(Difference listings)
>>>
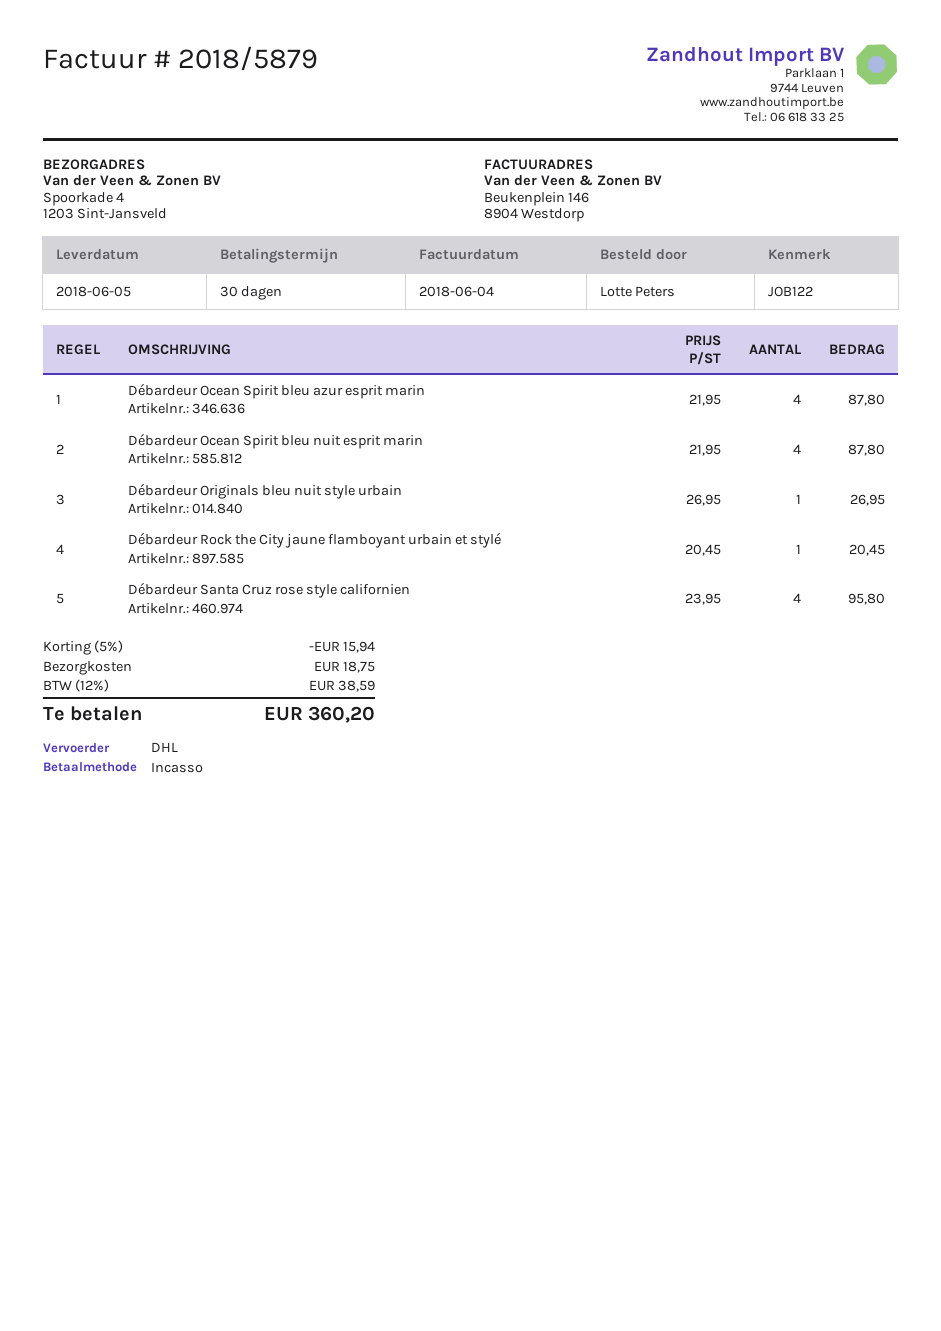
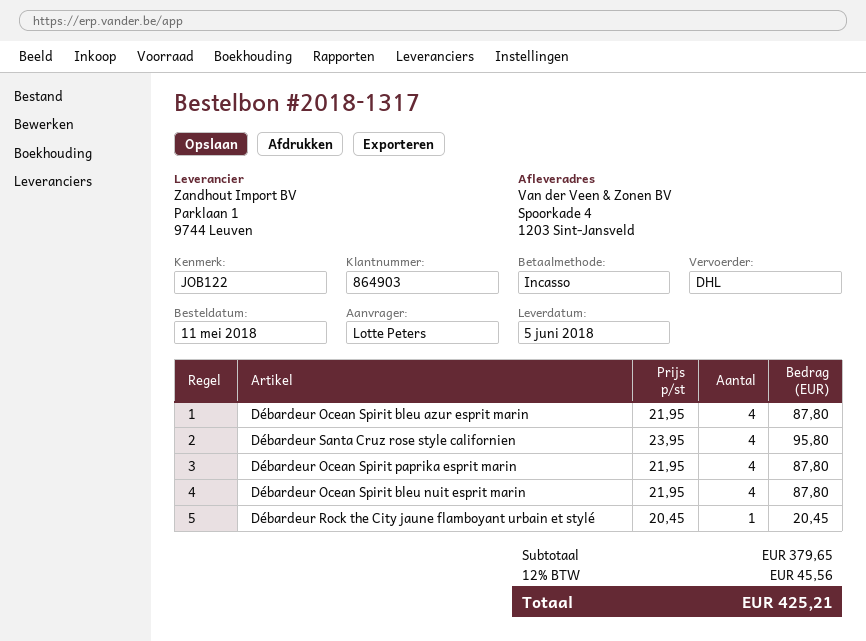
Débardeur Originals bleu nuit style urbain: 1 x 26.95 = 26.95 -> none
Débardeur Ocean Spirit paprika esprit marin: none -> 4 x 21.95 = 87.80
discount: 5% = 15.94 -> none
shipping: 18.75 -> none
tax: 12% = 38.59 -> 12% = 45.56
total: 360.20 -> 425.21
<<<
>>>
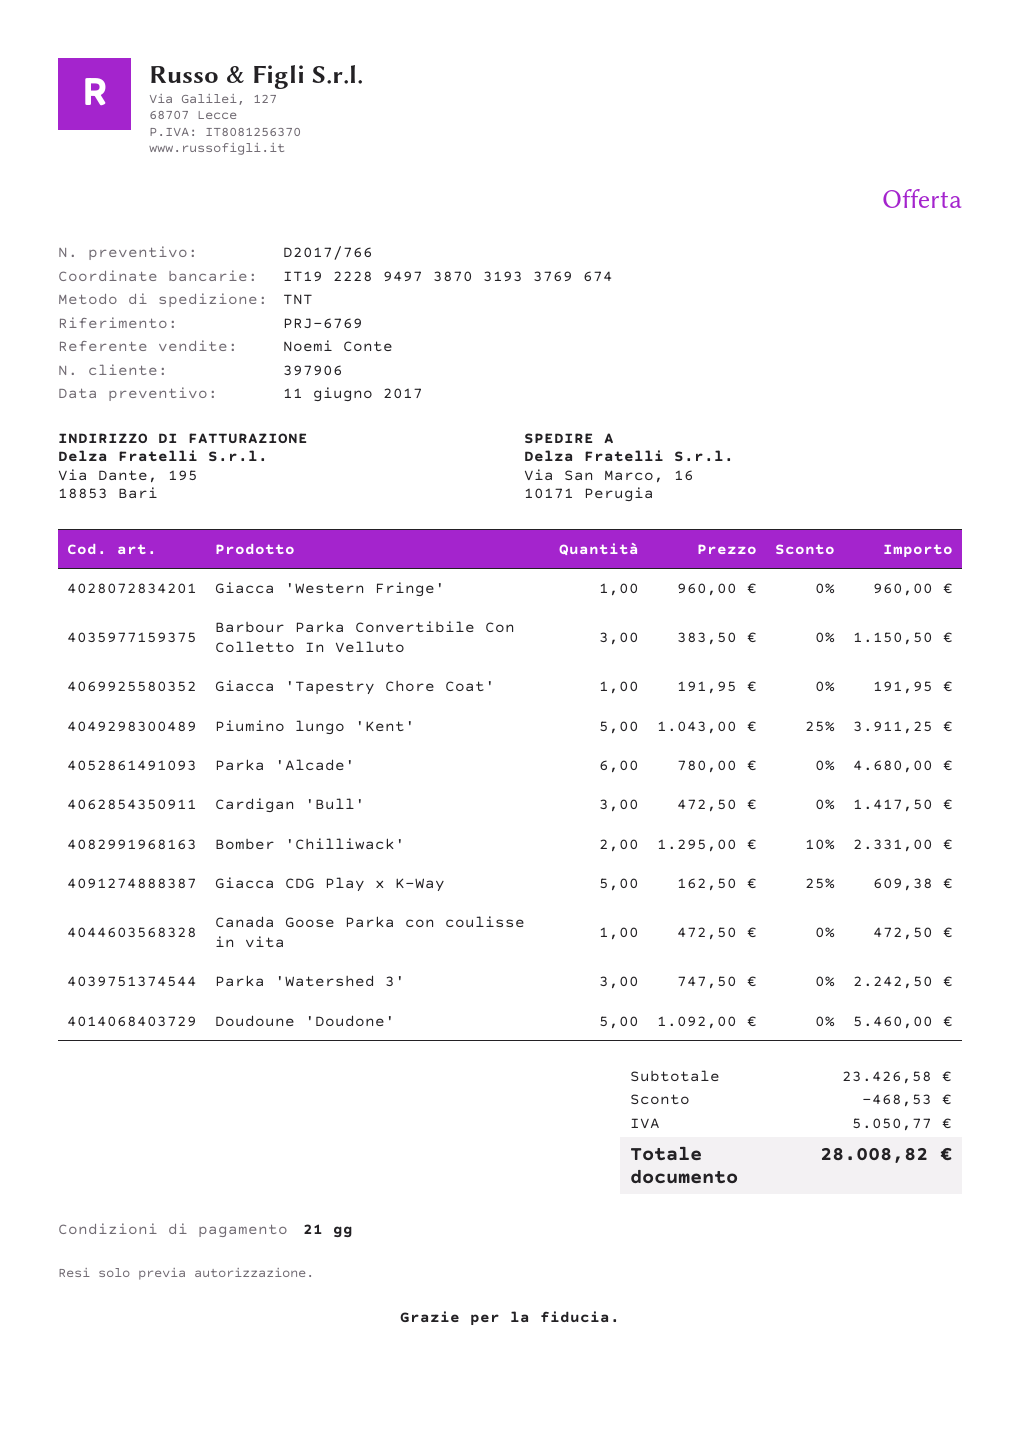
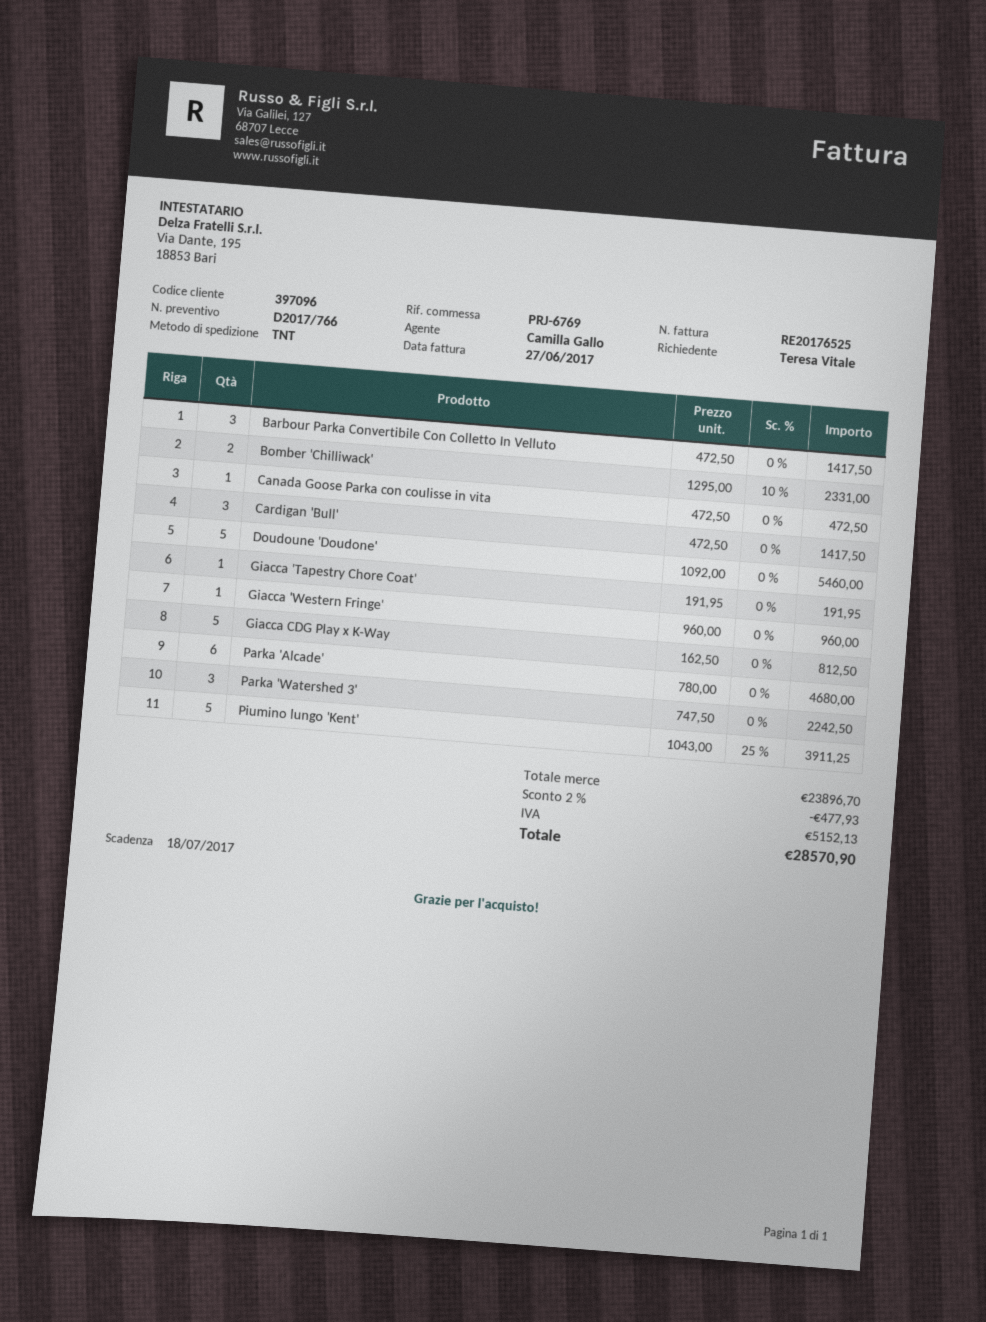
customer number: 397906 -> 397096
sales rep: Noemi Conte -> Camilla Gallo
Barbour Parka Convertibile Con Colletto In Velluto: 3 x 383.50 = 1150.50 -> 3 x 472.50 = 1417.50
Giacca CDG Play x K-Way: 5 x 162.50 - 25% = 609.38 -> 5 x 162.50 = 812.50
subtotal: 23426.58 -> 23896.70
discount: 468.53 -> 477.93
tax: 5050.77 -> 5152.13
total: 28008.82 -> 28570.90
<<<
Activity:
The response must hold only the lines above from the line with "Débardeur Originals bleu" through the line with "total: 360.20 -> 425.21", each copied exactly, both ends kept.

Output:
Débardeur Originals bleu nuit style urbain: 1 x 26.95 = 26.95 -> none
Débardeur Ocean Spirit paprika esprit marin: none -> 4 x 21.95 = 87.80
discount: 5% = 15.94 -> none
shipping: 18.75 -> none
tax: 12% = 38.59 -> 12% = 45.56
total: 360.20 -> 425.21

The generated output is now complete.